3.5. Toxicity Evalaution of Li-DMN
Various assessments, such as the microbial limit test, sulfate limit test, and skin irritation test, are used as criteria to determine whether the Li-DMN patch is suitable for practical application. Through the microbial limit test of the Li-DMN patch, we evaluated the presence of E. coli, S. enterica subsp., P. aeruginosa, and S. aureus in the patch, based on the KFDA guideline. The results of the microbial limit test confirmed that the aforementioned microorganisms were not present in the Li-DMN patch (Table 1). In addition, results from the limit test of sulfate showed that the Li-DMNs did not contain sulfates (Table 1), which can act as a surfactant and potentially cause skin itching and redness. Thus, the absence of sulfate content indicated that Li-DMNs may not cause skin irritation.
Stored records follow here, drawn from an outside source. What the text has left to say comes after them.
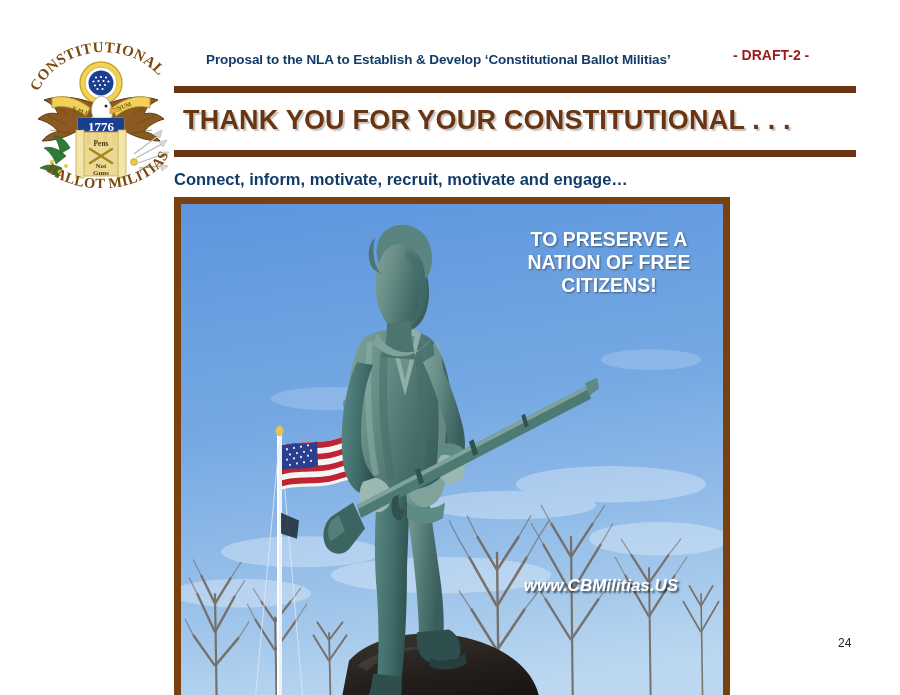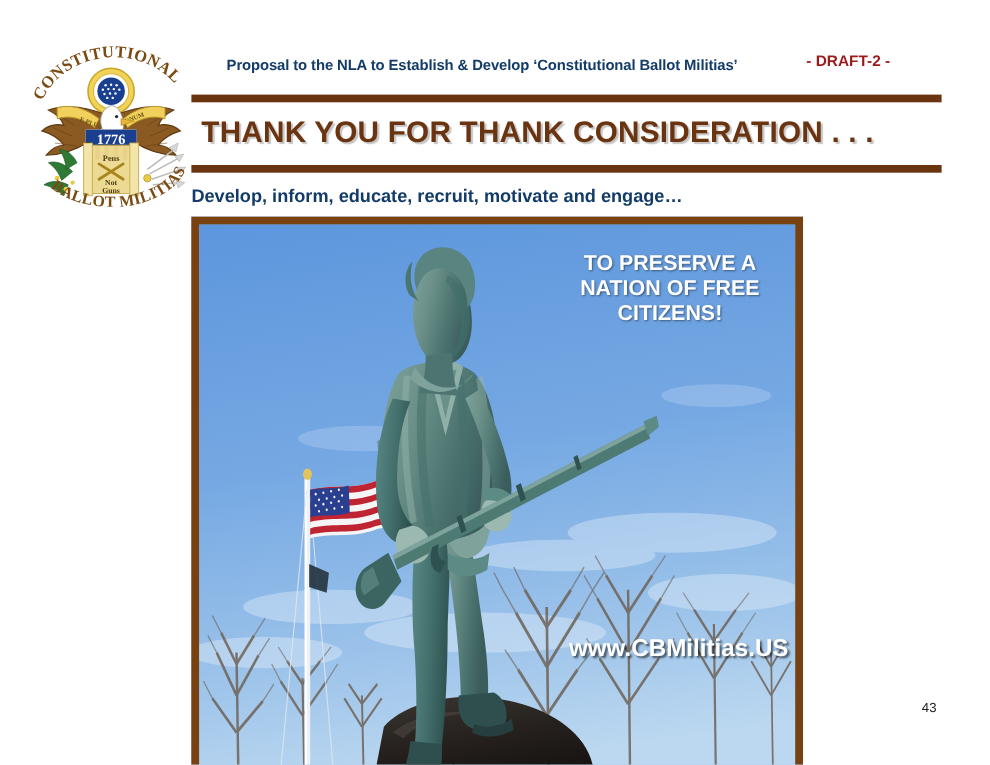"THANK YOU FOR THANK CONSIDERATION" div { text: THANK CONSIDERATION -> YOUR CONSTITUTIONAL }
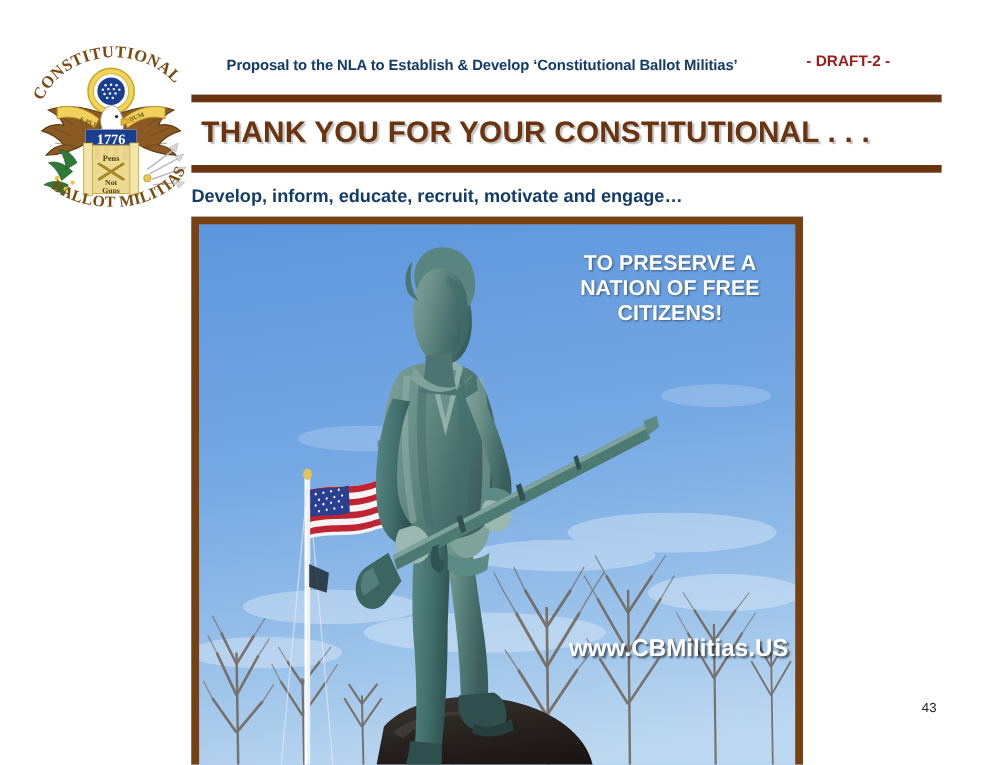"Develop, inform, educate, recruit," div { text: Develop, inform, educate -> Connect, inform, motivate }
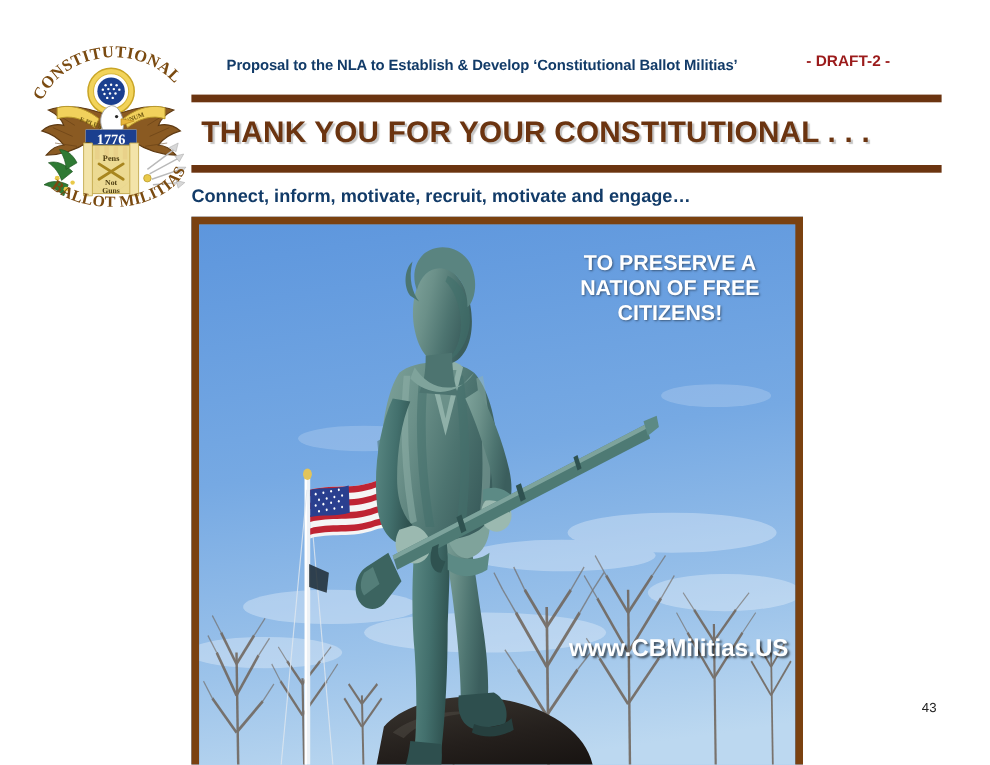"www.CBMilitias.US" #caption-url { font-size: 22px -> 17px; font-style: none -> italic; left: 316px -> 300px }
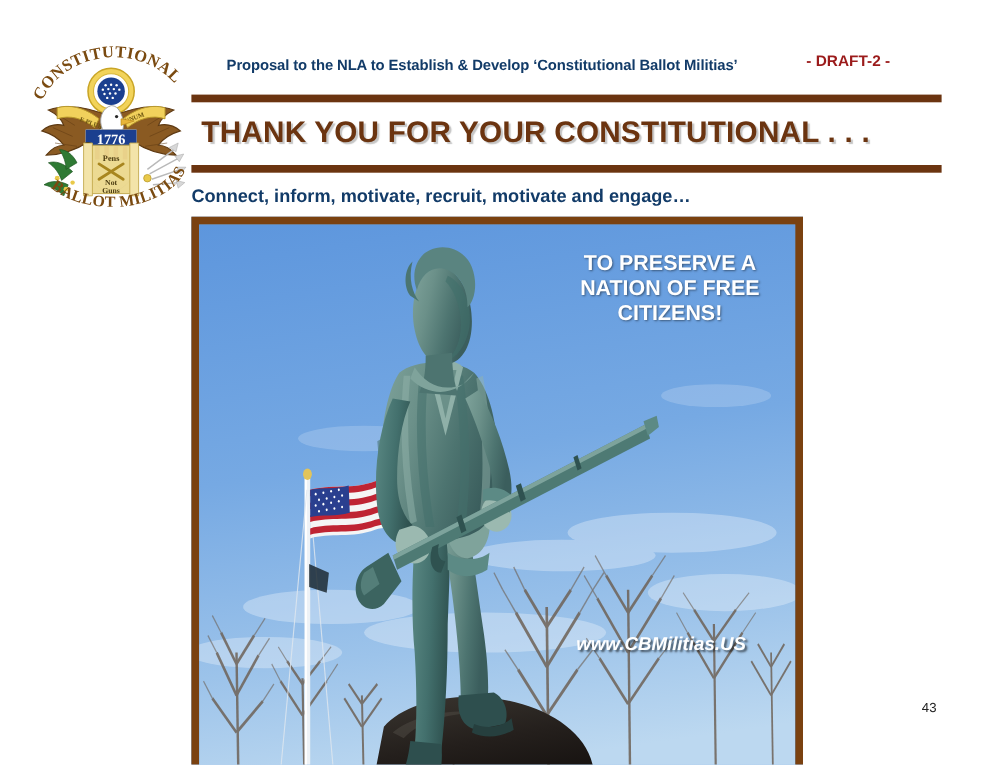"43" div { text: 43 -> 24 }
Additionally, we evaluated the skin reaction of New Zealand white rabbits after applying the Li-DMN patch and analyzed it using the Draize primary irritation index calculation method (Figure 5). All animals were observed for erythema, eschar, and edema formation at 24 and 72 h after the application of the Li-DMN patch, based on Draize skin irritation scoring system (Table S1) [24]. Both abraded and intact skin were used for the skin irritation test to evaluate Li-DMN under various conditions, as required by the KFDA. Both skin types were observed for erythema, eschar, and edema formation, which are the hallmarks of any potential skin irritation. The left side, which was abraded skin, showed the presence of circular erythema traces, which was due to the MN applicator during DMN administration. The intact skin on the right had less traces compared with the abraded skin. However, both the skin types did not show traces in the Li-DMN-administered part, which was at the center of four dots on the left and right sides of the skin, indicating that no wound was caused by Li-DMN itself. The result of the evaluation indicated that the primary irritation index of the Li-DMN patch was 0.5, with almost no erythema, eschar, and edema formation on both the abraded and intact skin, thus demonstrating that Li-DMN did not irritate the skin and could be suitable for clinical purposes (Table 2). These aforementioned assessments verified that Li-DMNs are not potentially harmful and are suitable for practical applications.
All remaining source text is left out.